- Date: January 2, 2006
- Season: 2005
- Stadium: Florida Citrus Bowl
- Location: Orlando, Florida
- MVP: RB Brian Calhoun, Wisconsin
- Favorite: Auburn by 10.5
- Referee: Ron Cherry (ACC)
- Attendance: 57,221
- Payout: US$4.25 million

United States TV coverage
- Network: ABC
- Announcers: Ron Franklin, Bob Davie, and Holly Rowe

= 2006 Capital One Bowl =

American college football game

The 2006 Capital One Bowl was a post-season college football bowl game between the Wisconsin Badgers and the Auburn Tigers on January 2, 2006, at the Citrus Bowl in Orlando, Florida. Despite the odds against them, Wisconsin defeated the higher ranked Tigers, 24-10.

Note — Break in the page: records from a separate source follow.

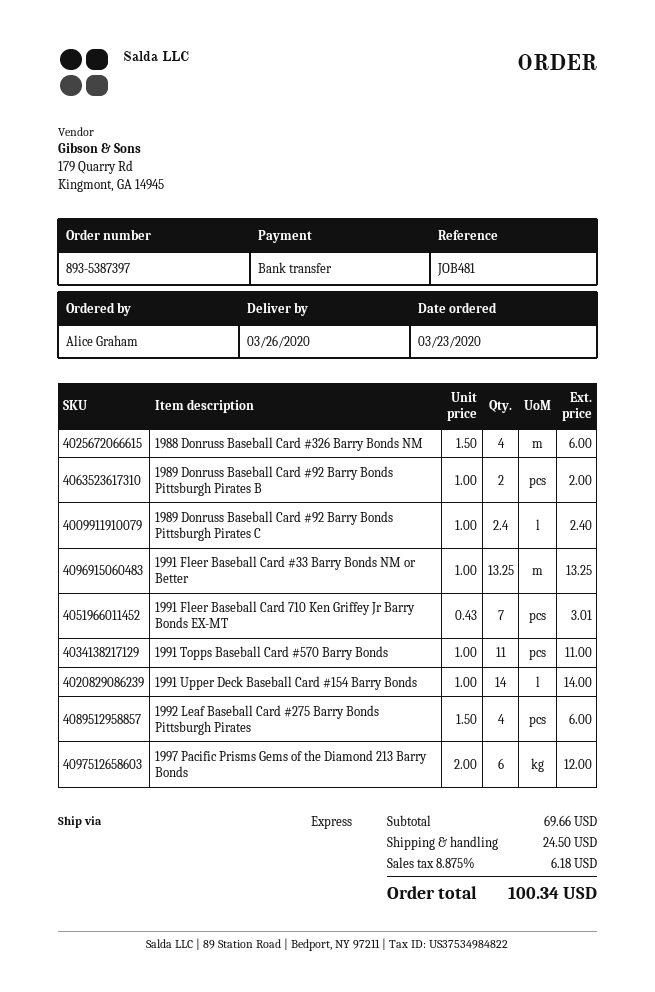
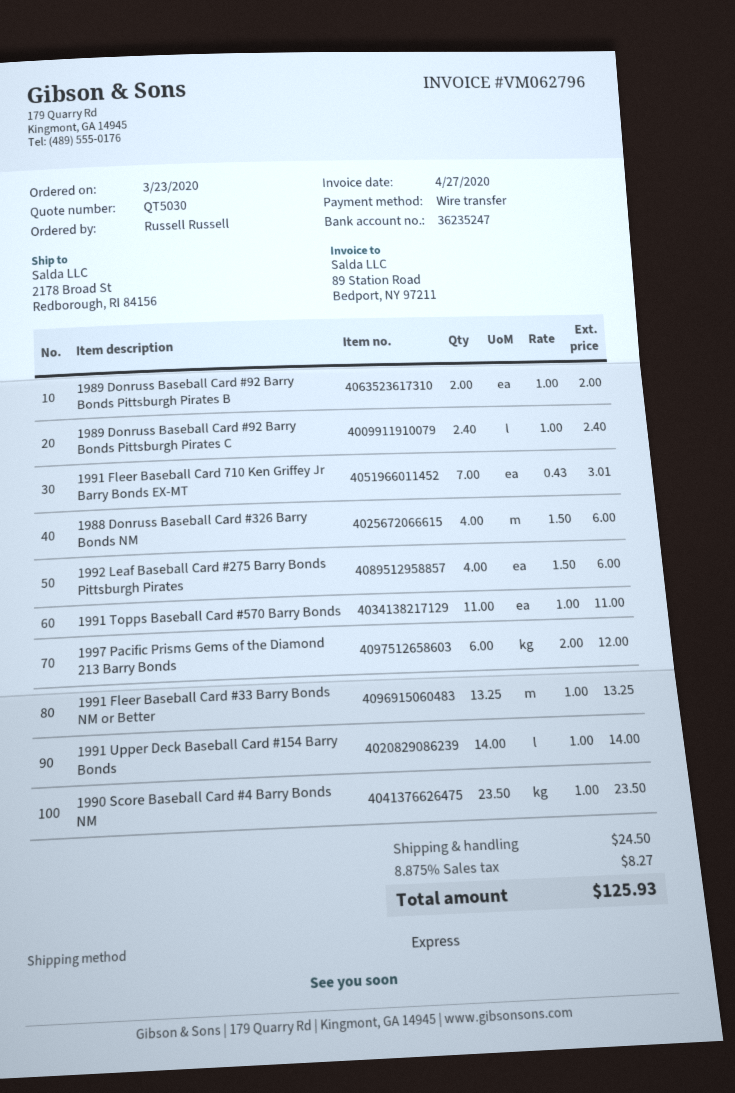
ordered by: Alice Graham -> Russell Russell
1990 Score Baseball Card #4 Barry Bonds NM: none -> 23.5 x 1.00 = 23.50
tax: 8.875% = 6.18 -> 8.875% = 8.27
total: 100.34 -> 125.93

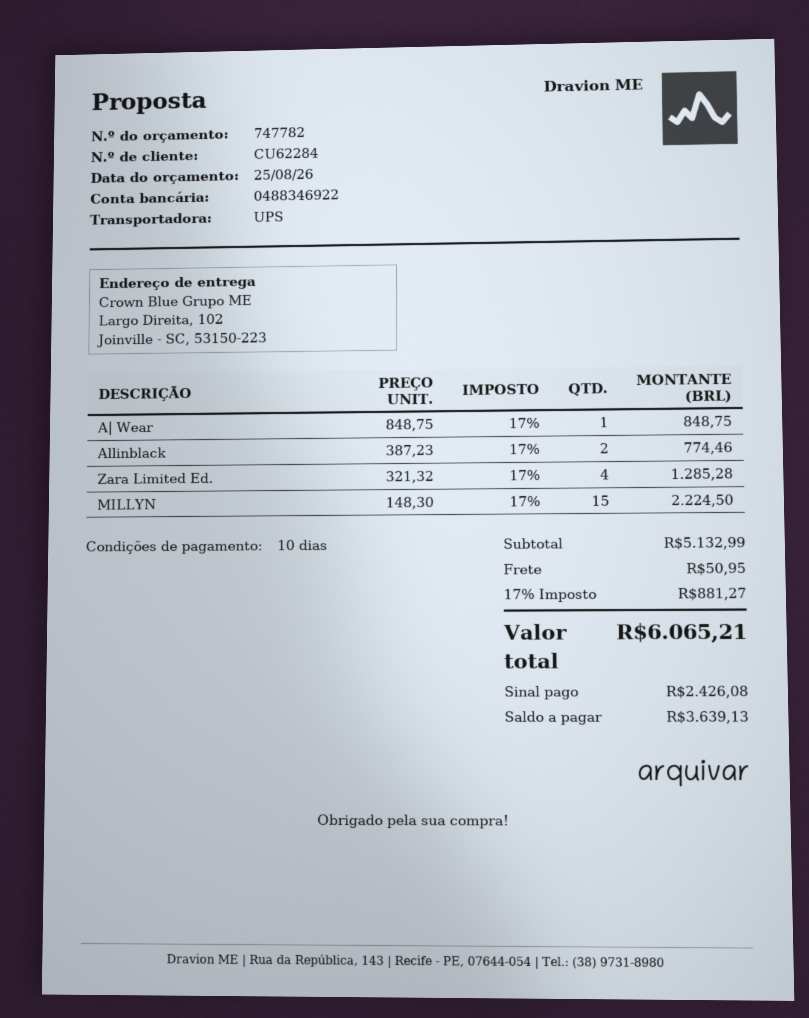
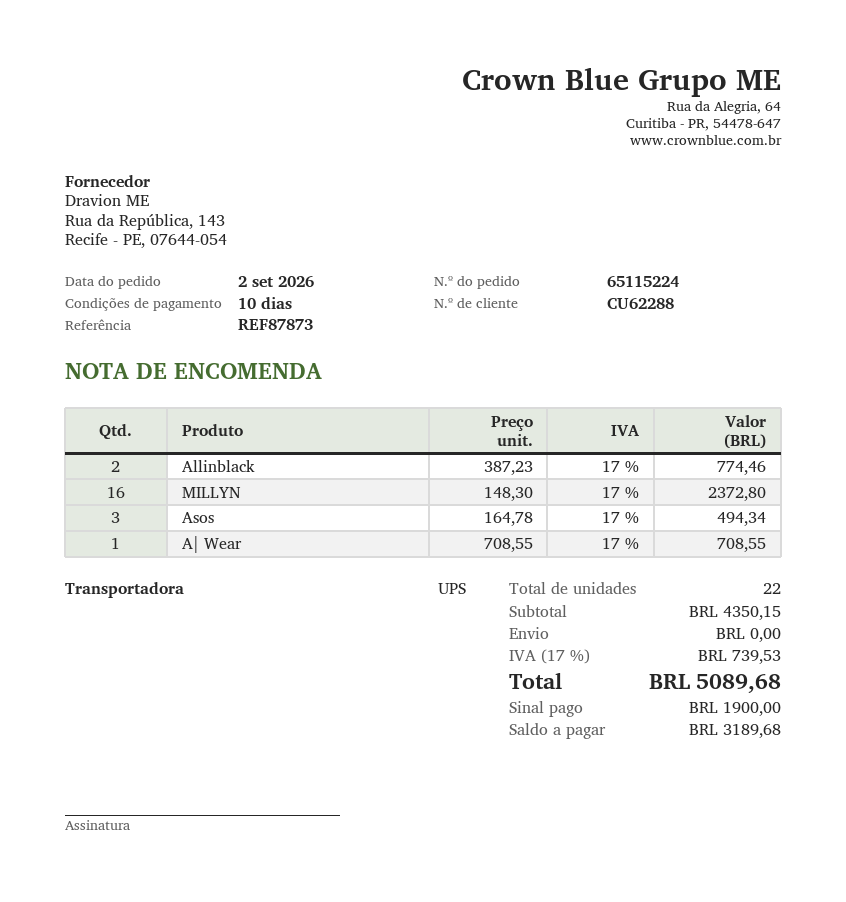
customer number: CU62284 -> CU62288
A| Wear: 1 x 848.75 = 848.75 -> 1 x 708.55 = 708.55
Zara Limited Ed.: 4 x 321.32 = 1285.28 -> none
MILLYN: 15 x 148.30 = 2224.50 -> 16 x 148.30 = 2372.80
Asos: none -> 3 x 164.78 = 494.34
subtotal: 5132.99 -> 4350.15
shipping: 50.95 -> 0.00
tax: 17% = 881.27 -> 17% = 739.53
total: 6065.21 -> 5089.68
deposit: 2426.08 -> 1900.00
balance: 3639.13 -> 3189.68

Prior to the bowl game, Barry Alvarez announced that he would be stepping down as head coach of Wisconsin after 16 seasons and eight bowl victories in order to focus his attention on his duties as the athletic director at the university.

Brian Calhoun, the MVP of the game, rushed 30 times for 213 yards and a 33-yard touchdown in the fourth quarter to seal the game for the Badgers. This would turn out to be his last collegiate football game as Calhoun opted to forgo his senior year in favor of entering the NFL draft. Badgers QB John Stocco threw for 301 yards and two touchdowns. Wisconsin wide receiver Brandon Williams caught six passes for 173 yards and a touchdown in addition to 35 yards rushing.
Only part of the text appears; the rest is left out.